[WHAT THE TASK REQUIRES] Check each line of the records for "iconrow"; collect those that have it.

Saved entries
____________________
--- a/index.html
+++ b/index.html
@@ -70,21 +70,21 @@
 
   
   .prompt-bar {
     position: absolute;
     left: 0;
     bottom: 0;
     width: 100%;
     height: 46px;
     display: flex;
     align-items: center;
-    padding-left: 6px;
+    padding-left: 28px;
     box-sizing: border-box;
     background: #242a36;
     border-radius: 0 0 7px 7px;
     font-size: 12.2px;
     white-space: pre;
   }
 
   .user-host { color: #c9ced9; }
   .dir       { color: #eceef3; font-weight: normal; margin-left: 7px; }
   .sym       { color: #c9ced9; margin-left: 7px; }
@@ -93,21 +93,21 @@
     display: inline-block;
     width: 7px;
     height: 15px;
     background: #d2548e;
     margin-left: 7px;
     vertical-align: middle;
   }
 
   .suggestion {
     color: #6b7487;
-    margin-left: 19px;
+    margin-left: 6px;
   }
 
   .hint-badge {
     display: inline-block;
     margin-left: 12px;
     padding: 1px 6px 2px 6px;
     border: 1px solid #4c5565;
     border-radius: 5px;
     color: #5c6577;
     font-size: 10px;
____________________
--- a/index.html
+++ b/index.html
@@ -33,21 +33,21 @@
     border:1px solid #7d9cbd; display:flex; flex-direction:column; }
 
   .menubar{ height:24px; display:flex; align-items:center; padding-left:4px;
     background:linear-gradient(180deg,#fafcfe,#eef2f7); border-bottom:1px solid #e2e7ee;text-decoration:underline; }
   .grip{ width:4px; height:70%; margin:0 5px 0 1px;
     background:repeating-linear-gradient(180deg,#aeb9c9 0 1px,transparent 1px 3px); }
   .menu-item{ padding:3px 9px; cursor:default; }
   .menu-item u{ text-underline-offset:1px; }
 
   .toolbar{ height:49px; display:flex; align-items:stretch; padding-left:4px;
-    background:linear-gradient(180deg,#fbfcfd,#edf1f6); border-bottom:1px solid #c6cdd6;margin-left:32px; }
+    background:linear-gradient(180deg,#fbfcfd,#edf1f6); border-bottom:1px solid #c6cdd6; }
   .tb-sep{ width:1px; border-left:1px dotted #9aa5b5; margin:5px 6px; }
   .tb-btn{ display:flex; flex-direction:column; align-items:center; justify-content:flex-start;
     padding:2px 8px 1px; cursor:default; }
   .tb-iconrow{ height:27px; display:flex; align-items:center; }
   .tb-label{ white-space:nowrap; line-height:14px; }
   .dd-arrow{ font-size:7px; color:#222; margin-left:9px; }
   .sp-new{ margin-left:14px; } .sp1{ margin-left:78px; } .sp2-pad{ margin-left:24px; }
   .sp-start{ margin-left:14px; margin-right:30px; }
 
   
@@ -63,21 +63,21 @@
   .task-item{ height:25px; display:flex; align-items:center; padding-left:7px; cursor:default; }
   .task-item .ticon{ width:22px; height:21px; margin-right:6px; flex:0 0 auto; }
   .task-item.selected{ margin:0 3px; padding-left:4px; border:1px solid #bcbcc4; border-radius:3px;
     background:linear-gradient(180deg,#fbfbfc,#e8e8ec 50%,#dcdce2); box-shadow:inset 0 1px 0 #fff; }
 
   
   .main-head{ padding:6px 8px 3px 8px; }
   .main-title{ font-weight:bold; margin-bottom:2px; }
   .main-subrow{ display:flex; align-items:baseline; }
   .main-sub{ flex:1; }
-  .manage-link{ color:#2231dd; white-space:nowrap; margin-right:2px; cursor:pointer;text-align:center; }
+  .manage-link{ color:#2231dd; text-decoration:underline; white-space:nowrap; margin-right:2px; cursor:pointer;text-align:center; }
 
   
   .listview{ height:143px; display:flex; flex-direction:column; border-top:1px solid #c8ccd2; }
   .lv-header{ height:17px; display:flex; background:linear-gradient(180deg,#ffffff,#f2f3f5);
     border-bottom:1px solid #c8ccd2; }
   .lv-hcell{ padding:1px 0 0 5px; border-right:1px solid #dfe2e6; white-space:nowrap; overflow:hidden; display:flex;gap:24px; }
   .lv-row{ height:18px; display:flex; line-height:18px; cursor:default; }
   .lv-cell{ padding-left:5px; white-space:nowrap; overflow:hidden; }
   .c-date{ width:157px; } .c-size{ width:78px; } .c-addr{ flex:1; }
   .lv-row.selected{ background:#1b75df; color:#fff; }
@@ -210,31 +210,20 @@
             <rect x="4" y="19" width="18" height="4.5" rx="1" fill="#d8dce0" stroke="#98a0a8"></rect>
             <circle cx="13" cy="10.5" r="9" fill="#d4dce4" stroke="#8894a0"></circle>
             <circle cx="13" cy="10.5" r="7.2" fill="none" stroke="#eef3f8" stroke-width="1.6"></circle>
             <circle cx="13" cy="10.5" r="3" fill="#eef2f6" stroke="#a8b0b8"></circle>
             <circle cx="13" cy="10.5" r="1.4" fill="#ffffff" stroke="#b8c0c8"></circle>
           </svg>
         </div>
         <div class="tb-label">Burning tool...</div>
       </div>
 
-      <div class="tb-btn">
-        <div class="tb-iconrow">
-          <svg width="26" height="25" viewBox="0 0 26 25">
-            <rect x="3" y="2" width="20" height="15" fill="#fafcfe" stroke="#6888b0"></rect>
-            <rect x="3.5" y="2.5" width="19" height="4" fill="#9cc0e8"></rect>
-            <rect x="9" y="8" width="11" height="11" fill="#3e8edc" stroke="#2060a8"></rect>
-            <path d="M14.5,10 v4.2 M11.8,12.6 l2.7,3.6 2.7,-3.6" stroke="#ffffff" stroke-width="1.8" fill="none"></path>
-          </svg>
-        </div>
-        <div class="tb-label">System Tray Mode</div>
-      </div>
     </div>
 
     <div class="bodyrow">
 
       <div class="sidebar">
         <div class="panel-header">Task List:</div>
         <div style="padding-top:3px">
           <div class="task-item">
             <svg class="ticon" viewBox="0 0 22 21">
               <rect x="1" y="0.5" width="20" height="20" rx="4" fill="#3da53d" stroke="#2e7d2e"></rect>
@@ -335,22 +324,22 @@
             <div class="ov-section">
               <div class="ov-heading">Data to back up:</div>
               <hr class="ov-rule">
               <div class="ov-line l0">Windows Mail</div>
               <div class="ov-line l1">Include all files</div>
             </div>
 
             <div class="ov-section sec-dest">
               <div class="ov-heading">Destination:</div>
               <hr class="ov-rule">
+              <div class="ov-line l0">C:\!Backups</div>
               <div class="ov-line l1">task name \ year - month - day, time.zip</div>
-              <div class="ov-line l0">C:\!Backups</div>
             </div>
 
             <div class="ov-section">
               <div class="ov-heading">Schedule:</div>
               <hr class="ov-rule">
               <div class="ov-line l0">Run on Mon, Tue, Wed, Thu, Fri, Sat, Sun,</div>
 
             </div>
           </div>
____________________
[ANSWER SPACE]
   .tb-iconrow{ height:27px; display:flex; align-items:center; }
-        <div class="tb-iconrow">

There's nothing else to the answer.